◆ **WHAT IS NEEDED**: The whole listing, exactly as given: write it out, leaving out each image.

◆ **THE RECORDS**:
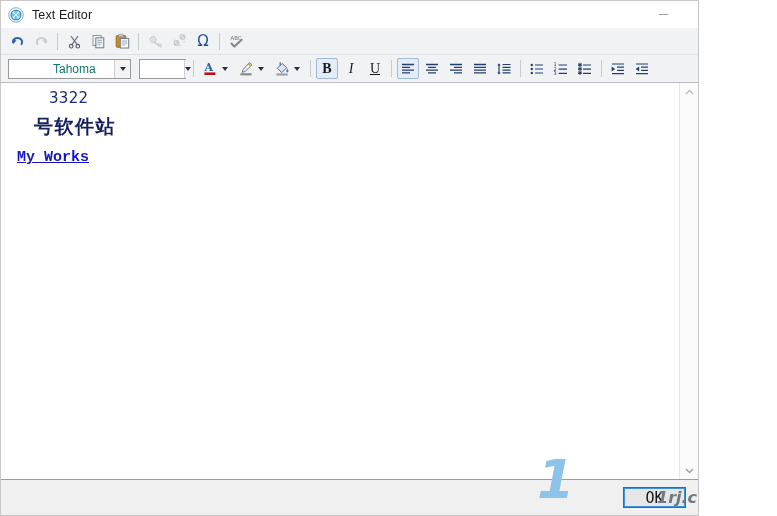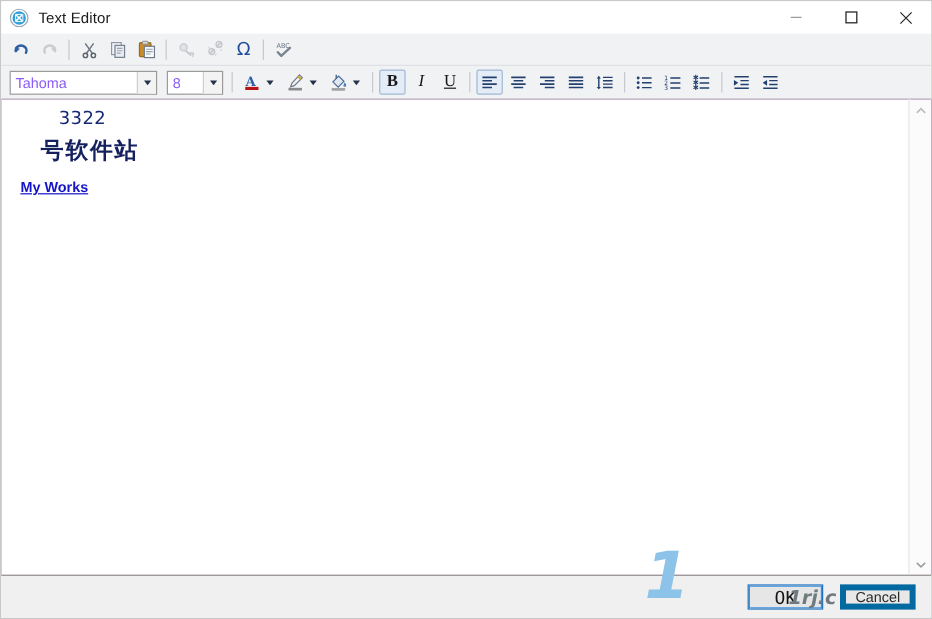--- a/index.html
+++ b/index.html
@@ -4,21 +4,21 @@
 <style>
   html, body {
     margin: 0; padding: 0;
     width: 777px; height: 516px;
     overflow: hidden;
     background: #ffffff;
     font-family: "Liberation Sans", sans-serif;
   }
   .app {
     position: relative;
-    width: 777px; height: 516px;
+    width: 699px; height: 516px;
     background: #ffffff;
     border: 1px solid #c8c8c8;
     box-sizing: border-box;
     overflow: hidden;
     padding-left: 32px;
   }
 
   
   .titlebar {
     position: absolute; left: 0; top: 0;
@@ -101,43 +101,43 @@
     height: 20px;
     background: #ffffff;
     border: 1px solid #9a9a9a;
     display: flex; align-items: center;
     box-sizing: border-box;
     margin-right: 3px;
   }
   .combo .val {
     flex: 1;
     font-size: 12px;
-    color: #8b5cf6;
+    color: #0f766e;
     padding-left: 4px;
-    white-space: nowrap; overflow: hidden;
+    white-space: nowrap; overflow: hidden; margin-left: 40px;
   }
   .combo .drop {
     width: 15px; height: 18px;
     border-left: 1px solid #cfcfcf;
     background: #f3f3f3;
     display: flex; align-items: center; justify-content: center;
   }
   .combo-font { width: 123px; margin-left: 3px; }
   .combo-size { width: 47px; margin-left: 5px; }
 
   .bold-g   { font-family: "Liberation Serif", serif; font-weight: bold; font-size: 14px; color: #17181a; }
   .ital-g   { font-family: "Liberation Serif", serif; font-style: italic; font-size: 14px; color: #17181a; }
   .und-g    { font-family: "Liberation Serif", serif; font-size: 14px; color: #17181a; text-decoration: underline; }
 
   
   .editor-wrap {
     position: absolute;
     left: 0; top: 82px;
     width: 777px; height: 396px;
-    background: #701a75;
+    background: #f0abfc;
     box-sizing: border-box;
   }
   .doc {
     position: absolute;
     left: 0; top: 0;
     width: 758px; height: 396px;
     background: #ffffff;
     overflow: hidden;
     padding: 6px 0 0 0;
     box-sizing: border-box;
@@ -158,22 +158,22 @@
     color: #15205e;
     letter-spacing: 1.5px;
   }
   .l-link1 {
     margin: 11px 0 0 16px;
   }
   .l-link2 {
     margin: 11px 0 0 2px;
   }
   .doclink {
-    font-family: Liberation Sans, sans-serif;
-    font-size: 12px;
+    font-family: Liberation Mono, monospace;
+    font-size: 15px;
     font-weight: bold;
     color: #1515c8;
     text-decoration: underline;
   }
 
   
   .vscroll {
     position: absolute;
     right: 0; top: 82px;
     width: 19px; height: 396px;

◆ **RESULT OF THE TASK**:
--- a/index.html
+++ b/index.html
@@ -4,21 +4,21 @@
 <style>
   html, body {
     margin: 0; padding: 0;
     width: 777px; height: 516px;
     overflow: hidden;
     background: #ffffff;
     font-family: "Liberation Sans", sans-serif;
   }
   .app {
     position: relative;
-    width: 777px; height: 516px;
+    width: 699px; height: 516px;
     background: #ffffff;
     border: 1px solid #c8c8c8;
     box-sizing: border-box;
     overflow: hidden;
     padding-left: 32px;
   }
 
   
   .titlebar {
     position: absolute; left: 0; top: 0;
@@ -101,43 +101,43 @@
     height: 20px;
     background: #ffffff;
     border: 1px solid #9a9a9a;
     display: flex; align-items: center;
     box-sizing: border-box;
     margin-right: 3px;
   }
   .combo .val {
     flex: 1;
     font-size: 12px;
-    color: #8b5cf6;
+    color: #0f766e;
     padding-left: 4px;
-    white-space: nowrap; overflow: hidden;
+    white-space: nowrap; overflow: hidden; margin-left: 40px;
   }
   .combo .drop {
     width: 15px; height: 18px;
     border-left: 1px solid #cfcfcf;
     background: #f3f3f3;
     display: flex; align-items: center; justify-content: center;
   }
   .combo-font { width: 123px; margin-left: 3px; }
   .combo-size { width: 47px; margin-left: 5px; }
 
   .bold-g   { font-family: "Liberation Serif", serif; font-weight: bold; font-size: 14px; color: #17181a; }
   .ital-g   { font-family: "Liberation Serif", serif; font-style: italic; font-size: 14px; color: #17181a; }
   .und-g    { font-family: "Liberation Serif", serif; font-size: 14px; color: #17181a; text-decoration: underline; }
 
   
   .editor-wrap {
     position: absolute;
     left: 0; top: 82px;
     width: 777px; height: 396px;
-    background: #701a75;
+    background: #f0abfc;
     box-sizing: border-box;
   }
   .doc {
     position: absolute;
     left: 0; top: 0;
     width: 758px; height: 396px;
     background: #ffffff;
     overflow: hidden;
     padding: 6px 0 0 0;
     box-sizing: border-box;
@@ -158,22 +158,22 @@
     color: #15205e;
     letter-spacing: 1.5px;
   }
   .l-link1 {
     margin: 11px 0 0 16px;
   }
   .l-link2 {
     margin: 11px 0 0 2px;
   }
   .doclink {
-    font-family: Liberation Sans, sans-serif;
-    font-size: 12px;
+    font-family: Liberation Mono, monospace;
+    font-size: 15px;
     font-weight: bold;
     color: #1515c8;
     text-decoration: underline;
   }
 
   
   .vscroll {
     position: absolute;
     right: 0; top: 82px;
     width: 19px; height: 396px;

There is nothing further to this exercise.